Stored entries:
※ ※ ※

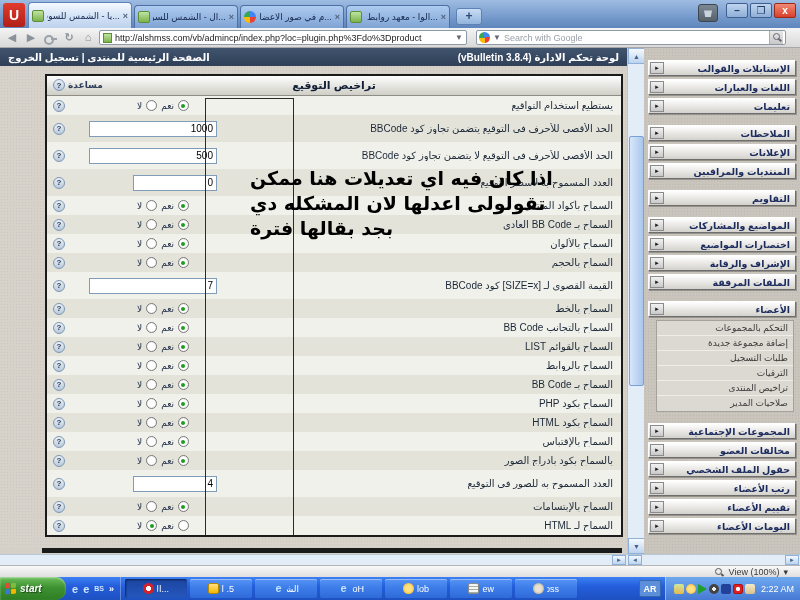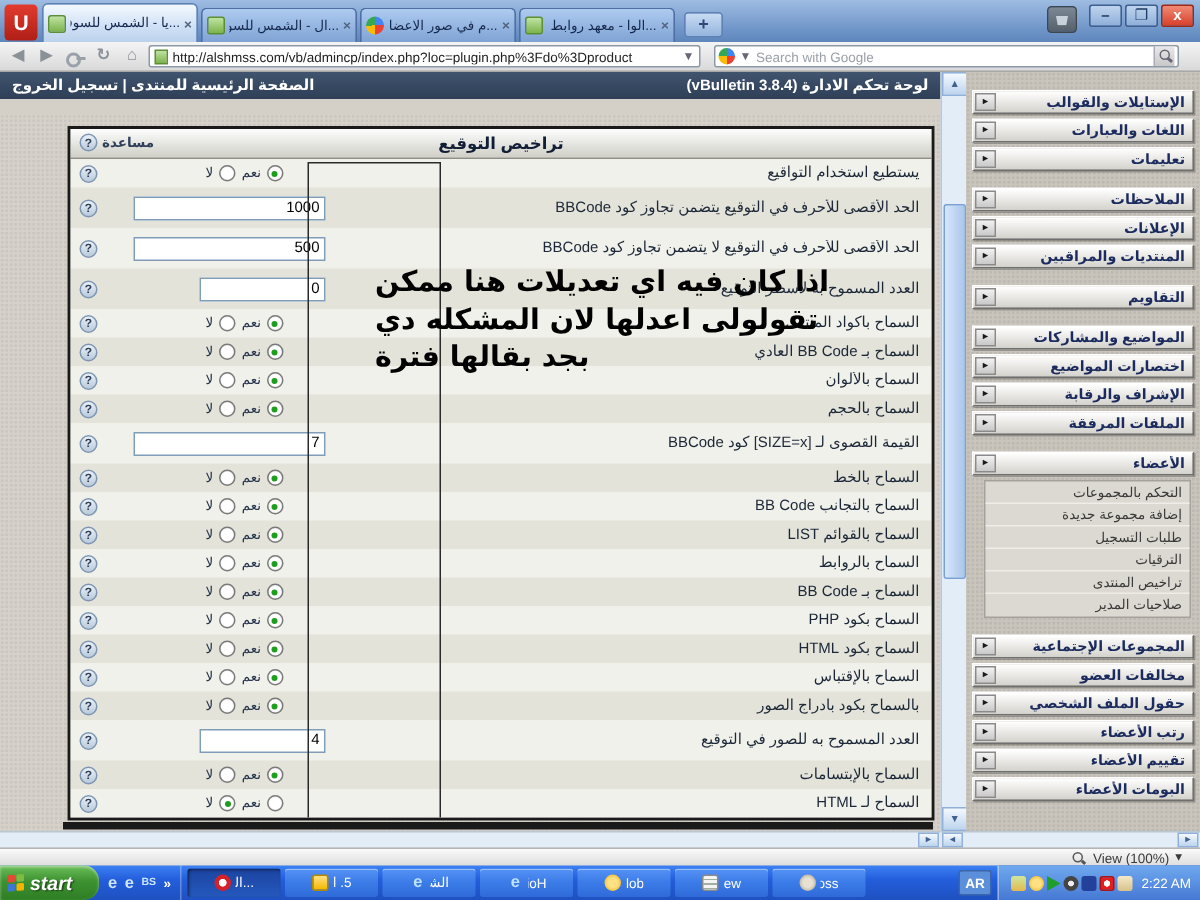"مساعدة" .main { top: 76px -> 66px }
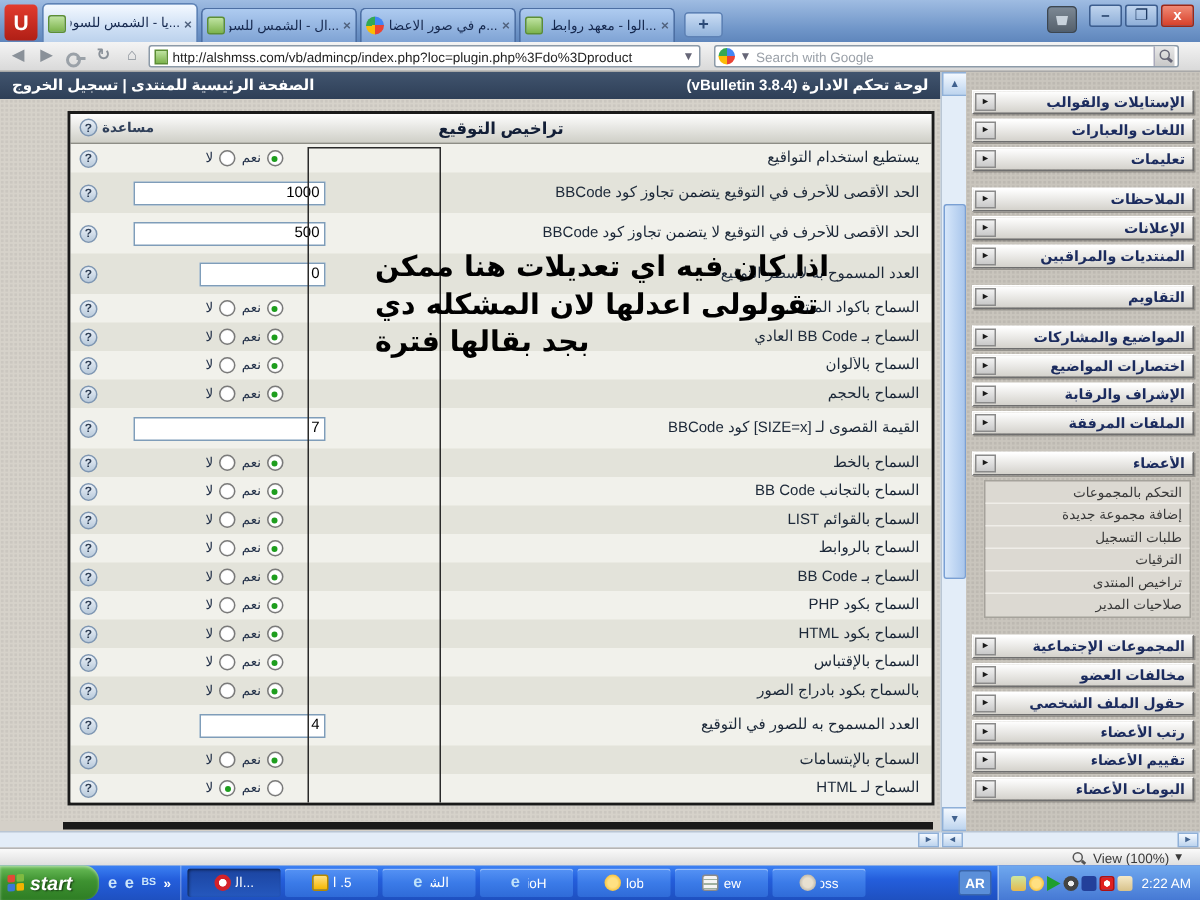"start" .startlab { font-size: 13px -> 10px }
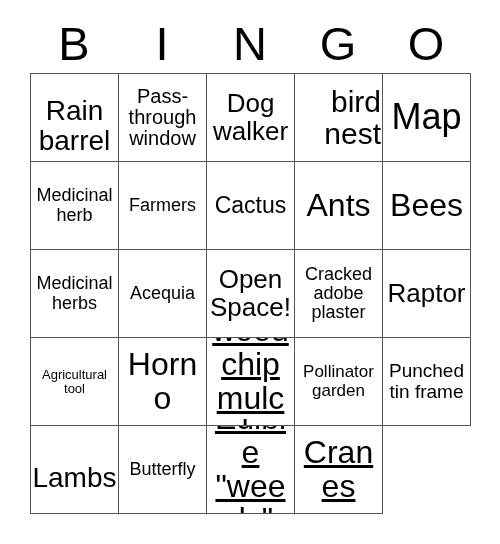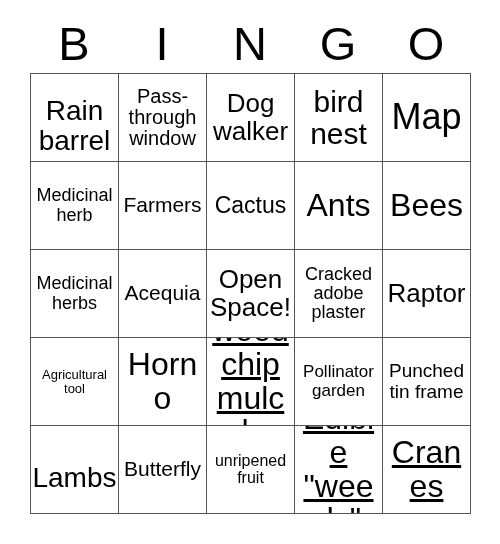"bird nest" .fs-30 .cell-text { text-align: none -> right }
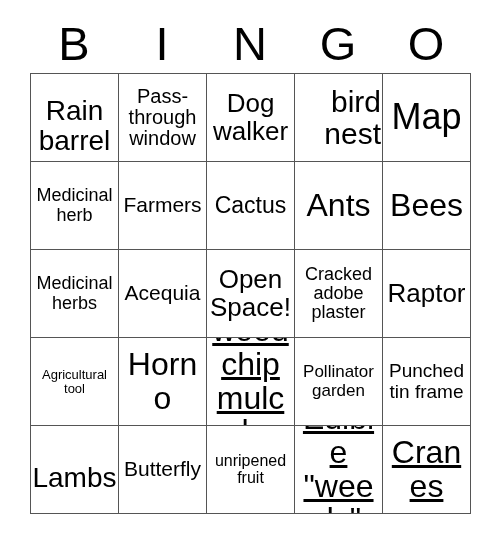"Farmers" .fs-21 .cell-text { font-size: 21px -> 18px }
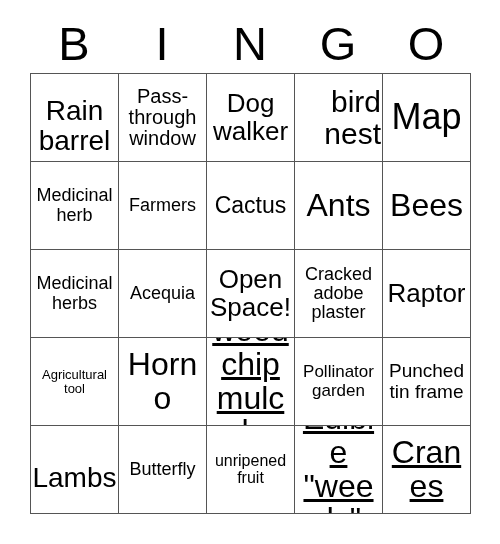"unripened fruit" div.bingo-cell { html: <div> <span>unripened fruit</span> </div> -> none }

※ ※ ※

Beginning at the line that contains "font-size: 13px ->", transcribe it and every later line through the last line of the data above, exactly, and drop the pictures.

"start" .startlab { font-size: 13px -> 10px }
"bird nest" .fs-30 .cell-text { text-align: none -> right }
"Farmers" .fs-21 .cell-text { font-size: 21px -> 18px }
"unripened fruit" div.bingo-cell { html: <div> <span>unripened fruit</span> </div> -> none }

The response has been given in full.